Cloud Foundry ou Kyma : choisir son runtime SAP BTP
Deux runtimes, deux modèles d'exploitation différents
Cloud Foundry est le choix de la simplicité managée : on pousse des buildpacks, et la plateforme gère l'essentiel du provisioning, du scaling et de la surface opérationnelle.
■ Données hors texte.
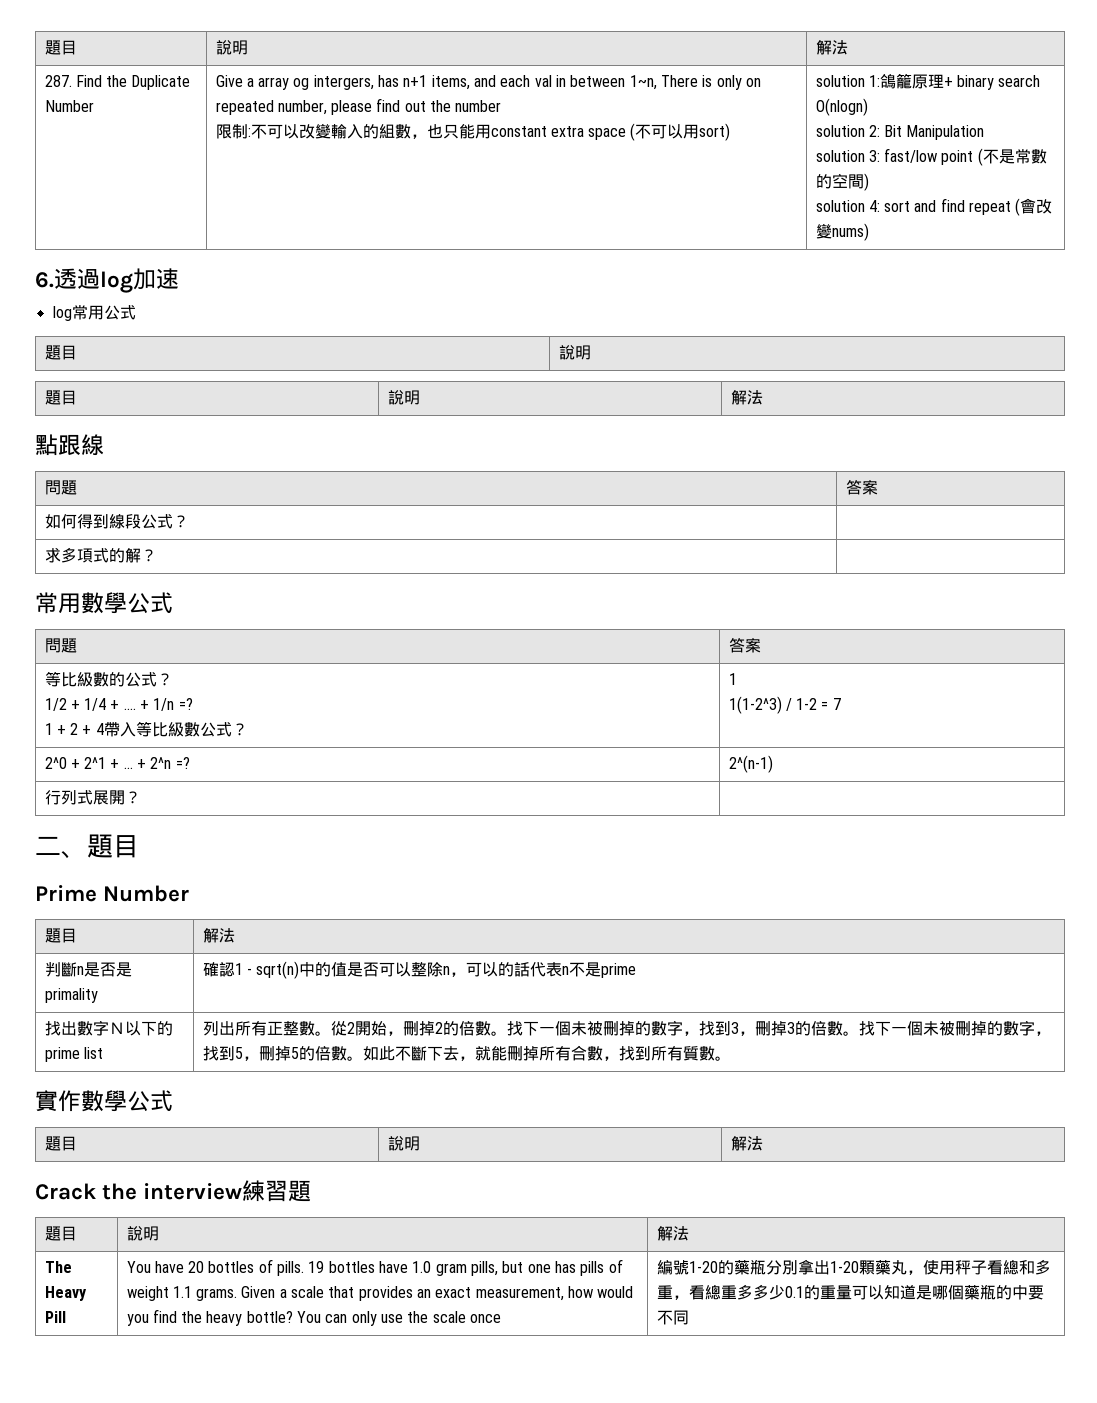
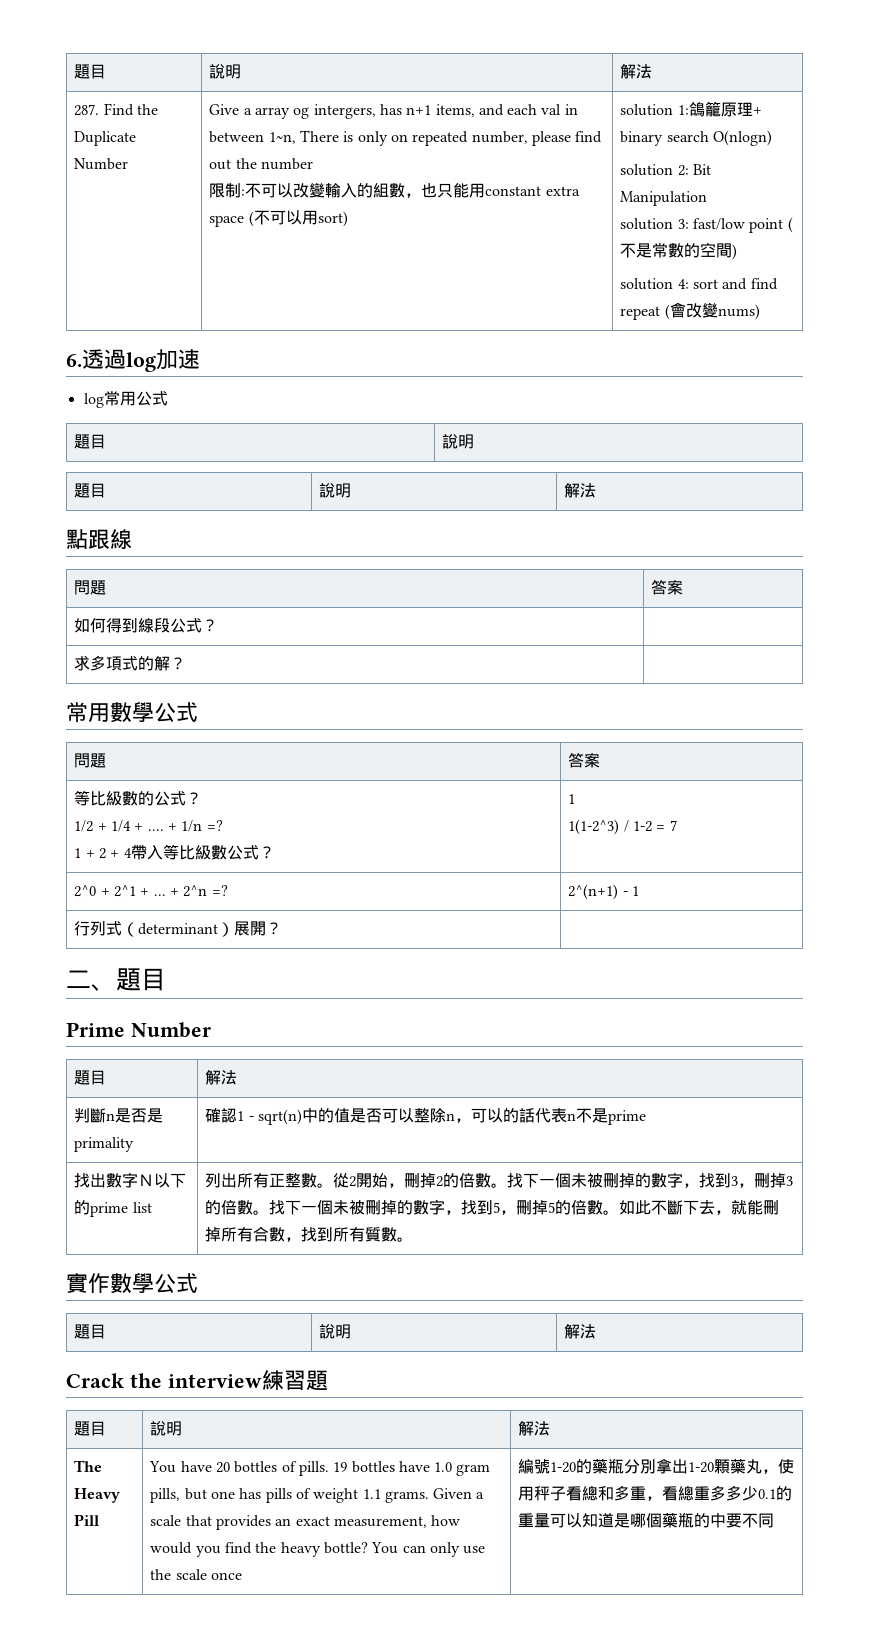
- 2^0 + 2^1 + ... + 2^n =? | 2^(n-1)
+ 2^0 + 2^1 + ... + 2^n =? | 2^(n+1) - 1
- 行列式展開？ |
+ 行列式（determinant）展開？ |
C'est le bon choix par défaut quand une équipe veut livrer des extensions sans prendre en charge l'exploitation Kubernetes, et cela couvre la grande majorité des scénarios d'extension side-by-side que nous construisons.
Kyma est l'offre Kubernetes managée de SAP — le bon choix quand une équipe a besoin d'un contrôle au niveau conteneur : runtimes personnalisés, sidecars, comportement réseau ou de scaling spécifique qu'un modèle basé buildpack n'expose pas. Cela demande plus d'attention opérationnelle et offre plus de contrôle en retour.
Comment nous décidons concrètement
Nous traitons rarement cela comme une décision unique et valable pour tout le paysage. La plupart des entreprises font tourner les deux — Cloud Foundry pour la majorité des extensions CAP et des flux d'intégration, Kyma pour la poignée de charges qui ont réellement besoin d'un contrôle Kubernetes-natif, comme des serveurs MCP sur mesure avec des dépendances de runtime spécifiques.
La question que nous posons d'abord n'est pas « quelle plateforme » mais « de quoi cette extension précise a-t-elle réellement besoin sur le plan opérationnel » — et nous dimensionnons la décision de runtime à cela, charge par charge, plutôt que de standardiser sur une seule pour des raisons de simplicité interne que les charges elles-mêmes ne partagent pas.